En la última década, la exposición a pantallas se ha convertido en una constante en la vida de los adolescentes. Según estudios recientes, los jóvenes entre 12 y 18 años pasan un promedio de seis a nueve horas diarias frente a dispositivos electrónicos, ya sea por entretenimiento, educación o interacción social. Sin embargo, este fenómeno no está exento de consecuencias. Como experto en salud mental, siento la obligación de advertir que el uso excesivo de pantallas altera el desarrollo cognitivo, emocional e incluso social de los adolescentes, generando efectos que van desde la ansiedad, depresión, hasta la pérdida de habilidades interpersonales.
El cerebro adolescente está en plena formación, especialmente en áreas relacionadas con la toma de decisiones, el control de impulsos y la regulación emocional. Algunos especialistas señalan que la sobreestimulación digital puede interferir en este proceso, ya que «la exposición prolongada a pantallas reduce la capacidad de atención profunda y dificulta la consolidación de la memoria». Esto se debe a que el mundo digital está diseñado para ofrecer recompensas inmediatas, activando constantemente el sistema dopaminérgico, lo que puede generar dependencia y una menor tolerancia al esfuerzo sostenido.
Además, se ha observado que el uso nocturno de dispositivos afecta la calidad del sueño. La luz azul emitida por las pantallas inhibe la producción de melatonina, la hormona del sueño, lo que deriva en insomnio y fatiga crónica. «Dormir mal no solo perjudica el rendimiento académico, sino que también debilita el sistema inmunológico y aumenta la irritabilidad».
Las redes sociales han creado un escenario donde la validación externa se convierte en una moneda de cambio. Plataformas como Instagram o TikTok exponen a los adolescentes a estándares de vida irreales, fomentando la comparación constante. «Cuando un joven basa su valor en los ‘me gusta’ o los comentarios, su autoestima se vuelve frágil y dependiente». Esto sabemos que tiende a generar trastornos de ansiedad, depresión o incluso a conductas de autoexigencia desmedida.

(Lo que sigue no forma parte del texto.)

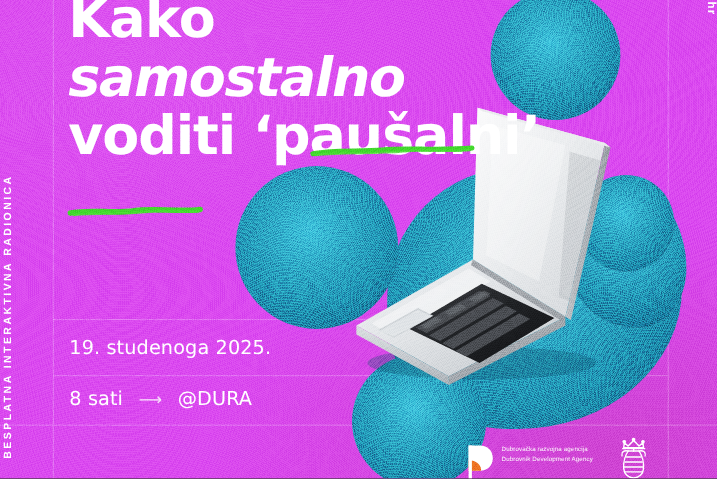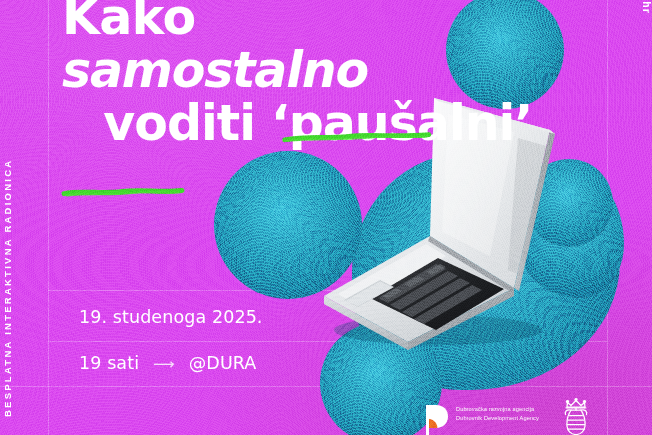--- a/index.html
+++ b/index.html
@@ -86,7 +86,7 @@
   }
   #headline .ln { position:relative; display:block; white-space:nowrap; }
   #headline .ln.l2 { letter-spacing:-1.2px;font-style:italic; }
-  #headline .ln.l3 { letter-spacing:-1.0px;text-align:right; }
+  #headline .ln.l3 { letter-spacing:-1.0px; }
 
   
   .marker { position:absolute; z-index:41; height:11px; }

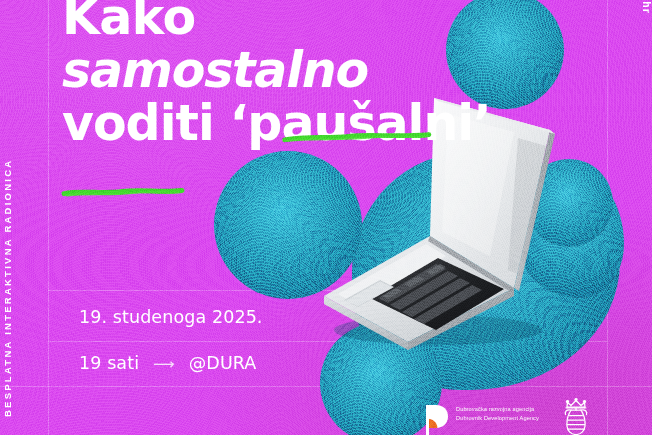--- a/index.html
+++ b/index.html
@@ -116,7 +116,7 @@
 
   
   .info {
-    position:absolute; z-index:45; left:79px;
+    position:absolute; z-index:45; left:63px;
     color:#fff;
     font-size:17.5px; letter-spacing:.1px;
     font-family:"DejaVu Sans","Liberation Sans",sans-serif;

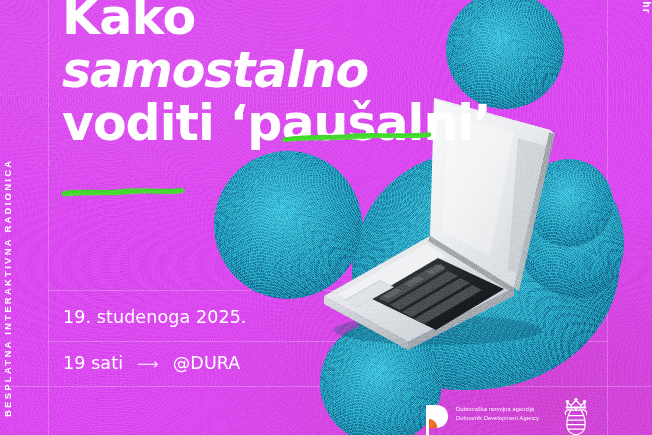--- a/index.html
+++ b/index.html
@@ -255,7 +255,7 @@
 
   <div class="info" id="info-date">19. studenoga 2025.</div>
   <div class="info" id="info-time">
-    <span>19 sati</span><span class="sep">⟶</span><span>@DURA</span>
+    <span>8 sati</span><span class="sep">⟶</span><span>@DURA</span>
   </div>
 
   <div id="dura">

Una constante en mi consultorio y en el de mis colegas, es el vertiginoso aumento de jóvenes con autoagresiones, ansiedad y depresión, bajo rendimiento académico y crisis existencial profunda caracterizada por una pérdida de la motivación generalizada. Frente a este panorama, muchos profesionales insistimos en la importancia de establecer límites saludables. Recomendamos promover actividades fuera de lo digital, como el deporte, la lectura o el contacto con la naturaleza, que fomentan un desarrollo más integral. «El cerebro necesita estímulos variados para madurar de forma equilibrada».
También sugerimos fomentar el diálogo familiar sobre el uso responsable de la tecnología. «No se trata de demonizar las pantallas, sino de enseñar a los adolescentes a utilizarlas sin que éstas los utilicen». Herramientas como los horarios de desconexión o la eliminación de notificaciones pueden ser útiles para reducir la dependencia.
El debate sobre el impacto de las pantallas en los adolescentes no tiene respuestas simples, pero sí una urgencia clara: la necesidad de un enfoque consciente. Mientras la tecnología sigue avanzando, el desafío está en educar para que las nuevas generaciones puedan aprovechar sus beneficios sin sacrificar su salud mental. Como bien se ha dicho, «el equilibrio no está en rechazar lo digital, sino en aprender a convivir con ello sin perder nuestra esencia humana». En un mundo cada vez más conectado, quizá la verdadera habilidad que debemos enseñar a los jóvenes no sea cómo navegar en internet, sino cómo permanecer anclados a su propia realidad.